Critical accounting policies
We consider accounting policies related to our estimates of assets and liabilities acquired in acquisitions, Proved Reserves, accounting for derivatives, business combinations, share-based payments, accounting for oil and natural gas properties, goodwill, asset retirement obligations and accounting for income taxes as critical accounting policies. The policies include significant estimates made by management using information available at the time the estimates are made. However, these estimates could change materially if different information or assumptions were used. These policies are summarized in Management’s Discussion and Analysis of Financial Condition and Results of Operations in our Annual Report on Form 10-K, as amended, for the year ended December 31, 2010.
Significant events
Chief transaction
On December 21, 2010, we funded the acquisition of undeveloped acreage and oil and natural gas properties primarily in the Marcellus shale from Chief Oil & Gas LLC and related parties for approximately $459.4 million, subject to post-closing title adjustments and customary post-closing purchase price adjustments, or the Chief Transaction. The $459.4 million preliminary purchase price was funded into an escrow account pending receipt of a waiver from a third party, which was received on January 11, 2011 and all properties were released to us. BG Group participated in its 50% share of the Chief Transaction and funded $229.7 million to us on February 7, 2011. During the third quarter of 2011 we post closed on the Chief Transaction for a final purchase price of $454.4 million ($227.2 million net to us), including all post-closing title adjustments and other customary post-closing purchase price adjustments.
Appalachia transaction
On March 1, 2011, we jointly closed the purchase of additional Marcellus shale properties with BG Group, which also included certain shallow production primarily in Jefferson and Clarion counties in Pennsylvania for $82.0 million ($41.0 million net to us), or the Appalachia Transaction.
34
Haynesville shale acquisition
On April 5, 2011, we closed on a $225.2 million acquisition of land, mineral interests and other assets in DeSoto Parish, Louisiana, or the Haynesville Shale Acquisition. On May 12, 2011, BG Group elected to participate in this acquisition for its 50% share in accordance with contracts covering our East Texas/North Louisiana JV and funded us $112.6 million.
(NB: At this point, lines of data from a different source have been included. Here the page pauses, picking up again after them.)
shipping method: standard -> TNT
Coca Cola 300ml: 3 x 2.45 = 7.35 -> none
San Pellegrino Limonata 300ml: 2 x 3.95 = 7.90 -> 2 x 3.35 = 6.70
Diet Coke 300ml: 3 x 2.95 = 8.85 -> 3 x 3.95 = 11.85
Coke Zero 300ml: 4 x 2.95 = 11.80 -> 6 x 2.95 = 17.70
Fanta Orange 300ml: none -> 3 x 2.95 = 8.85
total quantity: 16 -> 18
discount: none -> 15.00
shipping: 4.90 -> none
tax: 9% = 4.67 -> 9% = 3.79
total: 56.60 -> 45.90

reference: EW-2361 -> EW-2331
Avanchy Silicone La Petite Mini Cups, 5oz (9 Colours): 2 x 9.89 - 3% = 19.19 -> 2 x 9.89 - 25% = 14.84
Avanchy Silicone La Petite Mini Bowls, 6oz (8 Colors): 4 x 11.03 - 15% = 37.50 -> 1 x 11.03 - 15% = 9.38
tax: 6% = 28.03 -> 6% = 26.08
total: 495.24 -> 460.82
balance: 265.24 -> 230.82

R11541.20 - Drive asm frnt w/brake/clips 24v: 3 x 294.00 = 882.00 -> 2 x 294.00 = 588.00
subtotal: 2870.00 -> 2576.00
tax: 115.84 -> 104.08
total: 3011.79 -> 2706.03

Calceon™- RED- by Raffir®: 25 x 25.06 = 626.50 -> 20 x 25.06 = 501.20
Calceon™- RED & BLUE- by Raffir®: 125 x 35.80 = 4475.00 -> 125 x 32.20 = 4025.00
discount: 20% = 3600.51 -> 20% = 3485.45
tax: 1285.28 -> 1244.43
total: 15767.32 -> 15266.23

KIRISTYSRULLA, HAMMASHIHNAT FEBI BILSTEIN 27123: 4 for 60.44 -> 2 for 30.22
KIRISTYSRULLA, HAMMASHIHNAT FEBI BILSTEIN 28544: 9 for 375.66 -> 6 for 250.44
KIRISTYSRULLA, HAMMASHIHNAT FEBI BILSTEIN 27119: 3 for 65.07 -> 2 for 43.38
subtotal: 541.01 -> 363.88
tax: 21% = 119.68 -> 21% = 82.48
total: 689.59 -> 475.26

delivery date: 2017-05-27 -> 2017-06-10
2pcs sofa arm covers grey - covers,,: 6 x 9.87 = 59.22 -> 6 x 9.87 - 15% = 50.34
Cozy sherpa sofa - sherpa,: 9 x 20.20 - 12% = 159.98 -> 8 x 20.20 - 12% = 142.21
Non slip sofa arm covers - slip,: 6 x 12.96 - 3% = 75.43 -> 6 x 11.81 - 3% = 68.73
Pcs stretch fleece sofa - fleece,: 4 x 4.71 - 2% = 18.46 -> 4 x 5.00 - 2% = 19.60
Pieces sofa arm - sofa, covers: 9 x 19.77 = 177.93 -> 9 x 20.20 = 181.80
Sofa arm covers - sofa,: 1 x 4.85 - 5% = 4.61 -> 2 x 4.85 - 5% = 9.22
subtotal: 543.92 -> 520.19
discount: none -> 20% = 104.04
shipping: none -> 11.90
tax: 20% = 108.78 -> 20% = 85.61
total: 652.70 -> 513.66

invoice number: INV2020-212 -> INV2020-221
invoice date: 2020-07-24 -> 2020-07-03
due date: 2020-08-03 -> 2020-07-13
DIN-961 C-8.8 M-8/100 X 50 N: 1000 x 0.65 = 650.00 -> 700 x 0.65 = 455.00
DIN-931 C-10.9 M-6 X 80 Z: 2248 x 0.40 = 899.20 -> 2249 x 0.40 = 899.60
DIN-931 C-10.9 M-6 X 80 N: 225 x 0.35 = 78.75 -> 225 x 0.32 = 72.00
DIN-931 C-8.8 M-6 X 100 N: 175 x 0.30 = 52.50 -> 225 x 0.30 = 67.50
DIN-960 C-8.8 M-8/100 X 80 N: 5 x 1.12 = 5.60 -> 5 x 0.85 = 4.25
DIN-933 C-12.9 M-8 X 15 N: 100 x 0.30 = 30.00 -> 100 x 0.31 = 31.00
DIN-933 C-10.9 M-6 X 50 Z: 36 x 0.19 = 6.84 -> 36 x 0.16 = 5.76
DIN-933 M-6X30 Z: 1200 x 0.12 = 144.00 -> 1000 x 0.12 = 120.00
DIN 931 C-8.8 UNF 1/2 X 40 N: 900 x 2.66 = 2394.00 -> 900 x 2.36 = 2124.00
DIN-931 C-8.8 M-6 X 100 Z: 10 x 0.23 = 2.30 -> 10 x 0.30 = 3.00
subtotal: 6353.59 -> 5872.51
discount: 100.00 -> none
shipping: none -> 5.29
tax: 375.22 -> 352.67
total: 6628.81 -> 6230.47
Amendment of the EXCO Resources Credit Agreement and increase in borrowing base
On April 1, 2011, we entered into the Third Amendment to our credit agreement, or the EXCO Resources Credit Agreement, resulting in an increase of the borrowing base from $1.0 billion to $1.5 billion. In addition, the interest rate under the EXCO Resources Credit Agreement was reduced by 50 basis points, or bps, and now ranges from the London Interbank Offered Rate, or LIBOR, plus 150 bps to LIBOR plus 250 bps, or from Alternate Base Rate, or ABR, plus 50 bps to ABR plus 150 bps, depending upon borrowing base usage. Our consolidated ratio of funded indebtedness to consolidated EBITDAX (as defined in the EXCO Resources Credit Agreement) increased by 0.5, so that the ratio can be no greater than 4.0 to 1.0 at the end of any fiscal quarter ending on or after December 31, 2010. The maturity date was extended from April 30, 2014 to April 1, 2016.
TGGT incident
In the second quarter of 2011 an incident occurred at a TGGT amine treating facility in northwest Red River Parish, Louisiana resulting in an immediate shut-down of the facility. As a precautionary measure, TGGT also shut down another amine treating facility located in DeSoto Parish with similar specifications, which was restarted in October 2011. TGGT has ordered temporary treating units and expects to be capable of treating all projected northwest Louisiana throughput volumes by early in the first quarter of 2012 once these temporary treating units are operational. TGGT received an initial insurance reimbursement associated with the incident of approximately $6.2 million ($3.1 million net to us) during the third quarter 2011. TGGT expects to have the damaged facility re-commissioned early in 2012.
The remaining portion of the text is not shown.